═════ Supplied material ═════

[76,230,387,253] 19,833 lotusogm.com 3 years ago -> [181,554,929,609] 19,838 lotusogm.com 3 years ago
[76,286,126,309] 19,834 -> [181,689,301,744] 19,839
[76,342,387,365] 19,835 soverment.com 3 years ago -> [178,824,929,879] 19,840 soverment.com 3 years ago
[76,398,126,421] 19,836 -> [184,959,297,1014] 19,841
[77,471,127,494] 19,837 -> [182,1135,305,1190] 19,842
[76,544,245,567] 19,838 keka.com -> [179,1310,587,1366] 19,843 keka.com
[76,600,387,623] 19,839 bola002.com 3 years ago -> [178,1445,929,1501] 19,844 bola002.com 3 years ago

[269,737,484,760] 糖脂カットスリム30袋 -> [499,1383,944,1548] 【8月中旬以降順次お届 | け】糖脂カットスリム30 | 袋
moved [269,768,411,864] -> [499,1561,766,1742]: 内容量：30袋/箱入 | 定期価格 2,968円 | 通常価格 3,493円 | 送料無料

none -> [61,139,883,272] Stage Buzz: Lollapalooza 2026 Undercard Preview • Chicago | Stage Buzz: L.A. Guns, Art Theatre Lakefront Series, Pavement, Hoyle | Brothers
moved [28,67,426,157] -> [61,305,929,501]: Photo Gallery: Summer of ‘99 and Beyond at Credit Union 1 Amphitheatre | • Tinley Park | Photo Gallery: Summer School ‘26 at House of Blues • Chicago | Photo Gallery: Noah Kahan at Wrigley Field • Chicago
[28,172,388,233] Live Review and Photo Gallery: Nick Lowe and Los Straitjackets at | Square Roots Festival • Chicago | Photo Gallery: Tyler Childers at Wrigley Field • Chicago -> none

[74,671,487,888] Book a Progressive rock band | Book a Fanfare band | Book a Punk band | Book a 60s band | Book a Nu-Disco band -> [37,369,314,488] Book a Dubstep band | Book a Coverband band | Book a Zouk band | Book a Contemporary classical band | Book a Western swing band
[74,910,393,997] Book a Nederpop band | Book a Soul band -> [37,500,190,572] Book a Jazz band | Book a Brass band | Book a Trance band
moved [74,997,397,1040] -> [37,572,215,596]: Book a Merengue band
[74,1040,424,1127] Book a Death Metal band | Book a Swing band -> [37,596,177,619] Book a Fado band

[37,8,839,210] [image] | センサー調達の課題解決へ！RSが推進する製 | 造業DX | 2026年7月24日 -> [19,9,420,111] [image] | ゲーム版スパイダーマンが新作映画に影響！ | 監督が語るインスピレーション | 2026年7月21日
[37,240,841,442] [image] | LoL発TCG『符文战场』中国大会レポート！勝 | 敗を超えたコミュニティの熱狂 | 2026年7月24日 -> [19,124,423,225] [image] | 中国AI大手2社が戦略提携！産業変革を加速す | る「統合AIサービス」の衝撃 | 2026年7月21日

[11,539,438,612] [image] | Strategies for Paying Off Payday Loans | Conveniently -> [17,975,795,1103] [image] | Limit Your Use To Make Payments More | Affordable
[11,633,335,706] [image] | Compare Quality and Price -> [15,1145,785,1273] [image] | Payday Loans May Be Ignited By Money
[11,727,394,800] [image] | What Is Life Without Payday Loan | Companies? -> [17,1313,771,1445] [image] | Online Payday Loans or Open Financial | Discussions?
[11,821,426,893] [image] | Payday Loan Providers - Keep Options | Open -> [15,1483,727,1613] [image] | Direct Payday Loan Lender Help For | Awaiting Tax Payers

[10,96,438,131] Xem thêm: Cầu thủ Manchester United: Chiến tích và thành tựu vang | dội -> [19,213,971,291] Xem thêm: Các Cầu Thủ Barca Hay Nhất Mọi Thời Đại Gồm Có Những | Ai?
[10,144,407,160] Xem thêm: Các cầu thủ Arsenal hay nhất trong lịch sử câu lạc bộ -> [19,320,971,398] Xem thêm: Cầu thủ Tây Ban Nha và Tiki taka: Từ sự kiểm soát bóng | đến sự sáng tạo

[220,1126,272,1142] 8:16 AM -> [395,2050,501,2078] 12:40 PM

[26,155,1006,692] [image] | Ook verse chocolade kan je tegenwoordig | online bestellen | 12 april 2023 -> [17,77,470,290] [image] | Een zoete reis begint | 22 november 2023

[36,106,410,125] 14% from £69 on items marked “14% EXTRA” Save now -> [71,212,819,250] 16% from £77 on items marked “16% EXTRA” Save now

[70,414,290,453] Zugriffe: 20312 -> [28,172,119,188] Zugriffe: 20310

═════

Pull out every line in the material above where "none" occurs.

none -> [61,139,883,272] Stage Buzz: Lollapalooza 2026 Undercard Preview • Chicago | Stage Buzz: L.A. Guns, Art Theatre Lakefront Series, Pavement, Hoyle | Brothers
[28,172,388,233] Live Review and Photo Gallery: Nick Lowe and Los Straitjackets at | Square Roots Festival • Chicago | Photo Gallery: Tyler Childers at Wrigley Field • Chicago -> none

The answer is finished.